Twilight pale by comparison

No matter what it costs to make a a brilliant film - whether it is the sort of thing that appeals to the 'Academy' or the judges at Cannes or Sundance or Berlin - or one that simply has you on the edge of your seat for ninety minutes - the cost of seeing the thing is the same as it is to see an absolute stinker. Yesterday I saw the much hyped Twilight, a vampire tale reframed for angst-filled teen millennials. A lite retelling of the classic genre where the motif seems to be more about experiencing difficulty with members of the opposite sex and meeting family expectation and approval than dark Nosferatu horror. Dawson's Creek meets the Addams Family. If engagement with characters, thrilling pace and storytelling are the lifeblood of a great movie then Twilight was pallid and as much in need of a transfusion as its vampyric antiheroes. But the kids enjoyed it - so the small fortune it cost to treat then and torture me must have had some value.

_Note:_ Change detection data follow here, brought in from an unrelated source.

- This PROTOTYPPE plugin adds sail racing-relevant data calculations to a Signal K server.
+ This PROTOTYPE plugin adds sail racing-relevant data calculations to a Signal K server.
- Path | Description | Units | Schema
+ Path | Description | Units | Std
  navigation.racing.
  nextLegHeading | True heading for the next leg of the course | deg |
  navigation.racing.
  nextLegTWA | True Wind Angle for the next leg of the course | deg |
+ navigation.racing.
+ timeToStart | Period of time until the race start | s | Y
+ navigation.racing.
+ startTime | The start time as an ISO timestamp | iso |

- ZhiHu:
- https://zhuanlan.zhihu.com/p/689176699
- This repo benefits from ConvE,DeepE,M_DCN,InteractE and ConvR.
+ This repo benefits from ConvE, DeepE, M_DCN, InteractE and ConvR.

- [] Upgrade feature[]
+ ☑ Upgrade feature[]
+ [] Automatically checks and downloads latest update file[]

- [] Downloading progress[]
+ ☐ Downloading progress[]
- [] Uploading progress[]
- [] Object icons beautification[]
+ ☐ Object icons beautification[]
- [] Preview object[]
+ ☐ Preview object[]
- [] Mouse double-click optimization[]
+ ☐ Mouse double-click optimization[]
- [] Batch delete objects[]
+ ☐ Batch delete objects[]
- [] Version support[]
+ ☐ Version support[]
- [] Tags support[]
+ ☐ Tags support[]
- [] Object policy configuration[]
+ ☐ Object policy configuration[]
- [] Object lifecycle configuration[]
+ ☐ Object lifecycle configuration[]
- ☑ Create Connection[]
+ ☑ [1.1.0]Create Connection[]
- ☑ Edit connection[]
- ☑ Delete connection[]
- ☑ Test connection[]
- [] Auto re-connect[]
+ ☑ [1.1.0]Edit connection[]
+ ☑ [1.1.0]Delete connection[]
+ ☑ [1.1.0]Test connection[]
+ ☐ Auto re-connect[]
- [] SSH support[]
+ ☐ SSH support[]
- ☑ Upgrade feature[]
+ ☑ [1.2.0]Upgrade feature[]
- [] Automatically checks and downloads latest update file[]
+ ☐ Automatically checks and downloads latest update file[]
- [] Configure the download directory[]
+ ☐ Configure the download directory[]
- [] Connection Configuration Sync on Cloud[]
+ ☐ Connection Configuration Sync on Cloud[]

I have decided that this year, call it a resolution if you will, I will only attend movies with some kind of substance - kind of like avoiding junk food. If I am going to be sucked dry by exhibitors then I want to be a happy husk at the end of the experience.

These looking interesting:

A Christmas Tale:

Arnaud Desplechin makes films about intellectuals that thrum with emotional (and cinematic) life. The story of a matriarch with a rare blood disease (Catherine Deneuve) seeking a transfusion from one of her three angry, resentful grown children (the craziest of whom is played by Mathieu Amalric), A Christmas Tale is a glorious feast of a movie, with the bitter served right next to the sweet.

Werner Herzog's Encounters at the End of the World:
Though it lacks the conceptual purity of his masterpiece Grizzly Man, Werner Herzog's account of his visit to the McMurdo research station at the South Pole is an invaluable tour of one of the weirdest spots on earth, as seen through the eyes of our weirdest and wisest documentary filmmaker.